Muz tüketiminin beslenmedeki rolü
Özet
Sahip olduğu zengin besinsel içeriği muz meyvesini gıda maddelerinin zenginleştirilmesi ve fonksiyonel özellik kazanması için olağanüstü bir besleyici bileşen kaynağına dönüştürmüştür. Meyvenin hem kabuk hem de meyve eti kısımlarında bulunan fenolik bileşikler, karotenoidler, flavonoidler, biyojenik aminler, fitokimyasallar vb. birçok farklı biyoaktif bileşik bulunmaktadır. Yüksek potasyum (358 mg/100g) ve düşük sodyum (1 mg/100 g) içeriği nedeniyle hipertansiyon hastalarının günlük diyetine uygun bir meyve olan muz, demir (0.26 mg /100 g) içeriği ile de anemi hastalığına iyi gelmektedir. Ayrıca kabuk kısmında (80 – 560 mg/100 g Dopamin; 40–150 µg/g yaş ağırlık, Serotonin) daha yüksek konsantrasyonda olmakla birlikte meyve, dengeli ve mutlu bir ruh hali için önemli olan dopamin ve serotonin biyojenik aminleri ile bileşiklerin öncül maddeleri olup depresyon ve stres koşullarında vücudun biyokimyasal süreçlerinin bozulmasını önlemek için gerekli vücut direncinin artmasını destekleyen tirozin ve triptofan amino asitlerini de içermektedir.
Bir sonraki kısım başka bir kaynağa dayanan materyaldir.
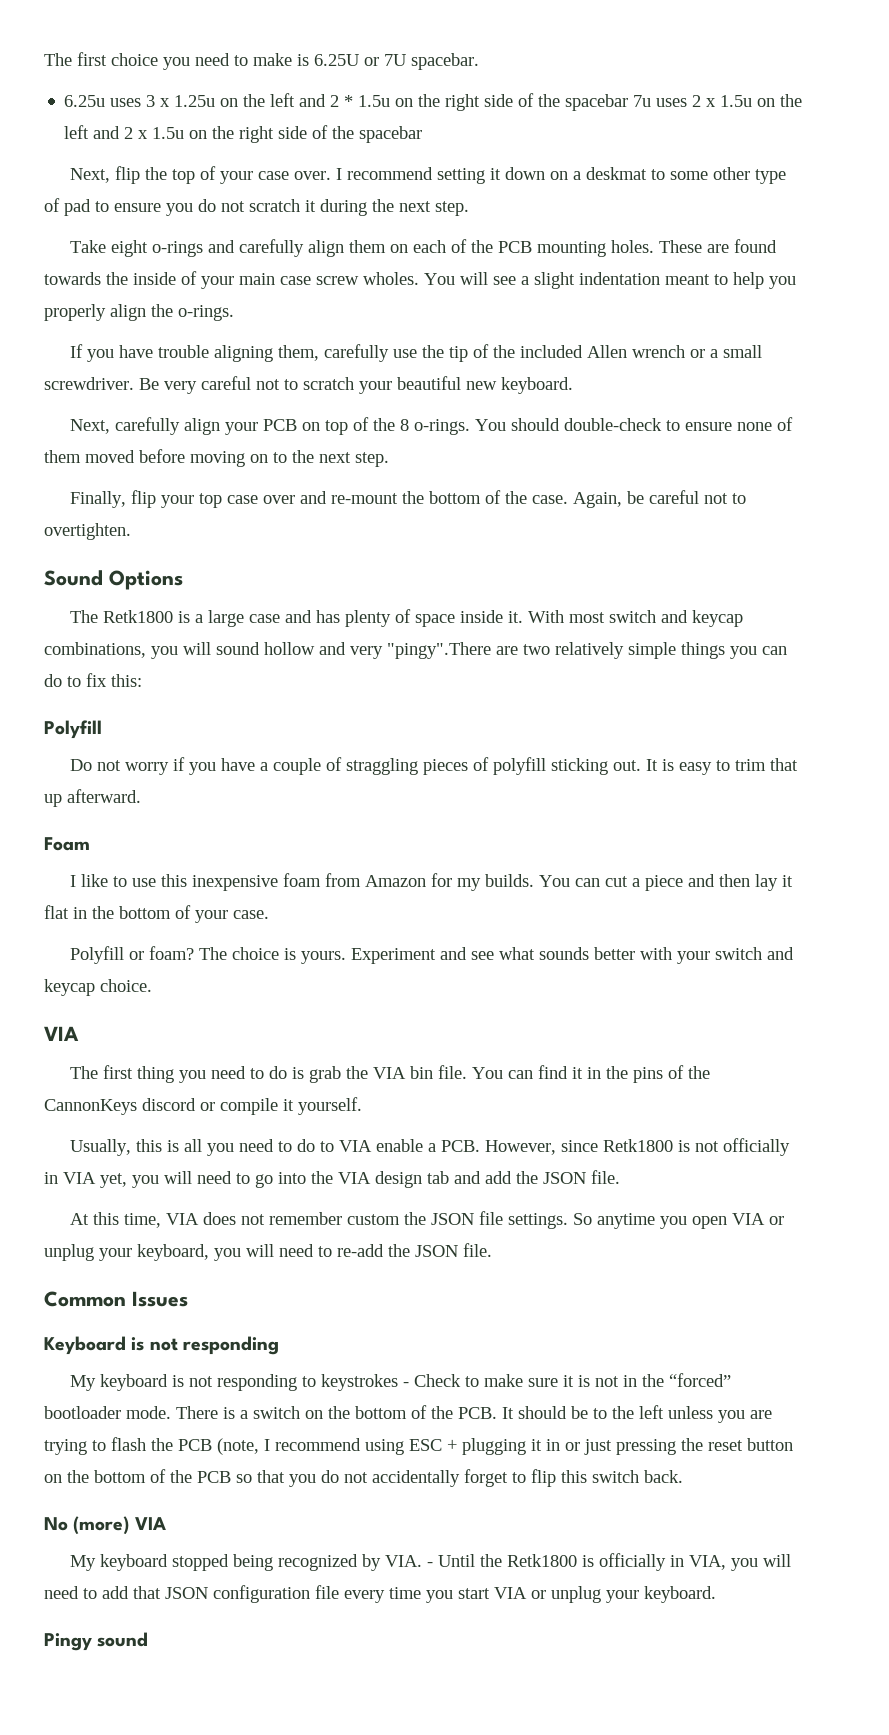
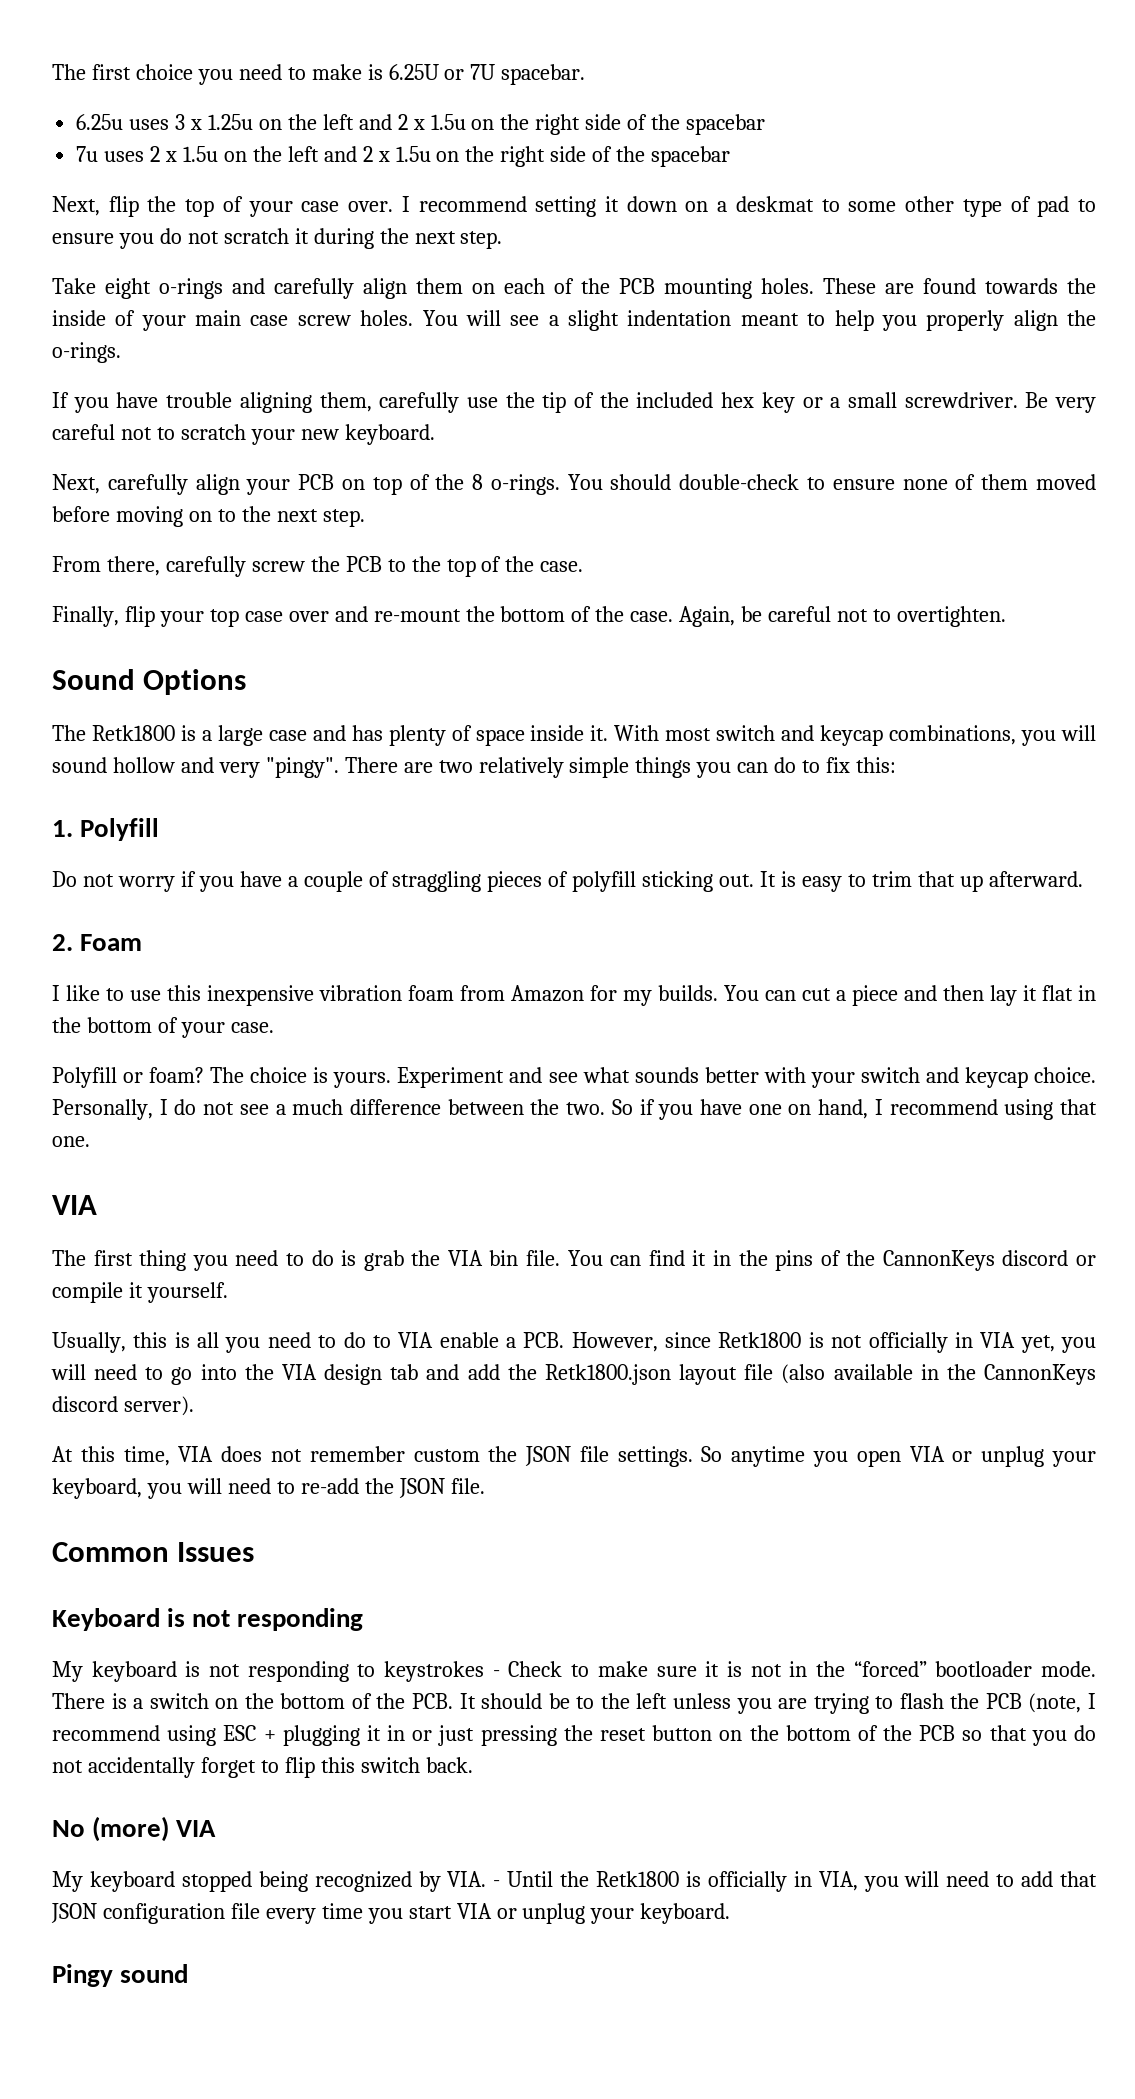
[344,93,629,111] * 1.5u on the right side of the spacebar -> [412,114,766,135] x 1.5u on the right side of the spacebar //
[363,272,419,285] wholes. -> [360,310,414,326] holes.
[587,345,686,358] Allen wrench -> [721,392,795,413] hex key
[397,376,461,390] beautiful -> (295, 437) none
(389, 459) none -> [52,556,584,577] // From there, carefully screw the PCB to the top of the case.
[387,642,491,659] "pingy".There -> [265,757,398,778] "pingy". There
(142, 680) none -> [52,820,73,837] 1.
(141, 796) none -> [52,934,73,951] 2.
(279, 883) none -> [319,985,402,1001] vibration
(152, 985) none -> [52,1099,1097,1120] [52,1136,90,1147] Personally, I do not see a much difference between the two. So if you have one on hand, I recommend using that one.
[543,1170,620,1184] JSON file. -> [544,1364,1096,1385] [52,1396,194,1416] Retk1800.json layout file (also available in the CannonKeys discord server).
Meyvenin olgunluk düzeyine bağlı olarak azalış göstermekle birlikte sahip olduğu dirençli nişasta (40.9-58.5 % olgunlaşmamış yeşil muzda) diyet lifi olarak kabul edilmekte ve kolorektal kansere karşı koruyucu etki göstermektedir. Bununla birlikte meyveden üretilen yan ürünler gıda endüstrisinde yiyeceklerin besin değerini arttırmak için kullanılmaktadır. Bu yan ürünlerden muz unu hem olgunlaşmış hem de olgunlaşmamış formda gıda sanayinde probiyotik yoğurtlarda prebiyotik etki göstererek bağırsak florasının gelişimini destekleyici özelliği ile, hamburger, tavuk etli nugget vb. işlenmiş et ürünlerinde ise ürünün yağ oranını dolayısıyla da enerjisini azaltmak vb. amaçlarla kullanılmaktadır.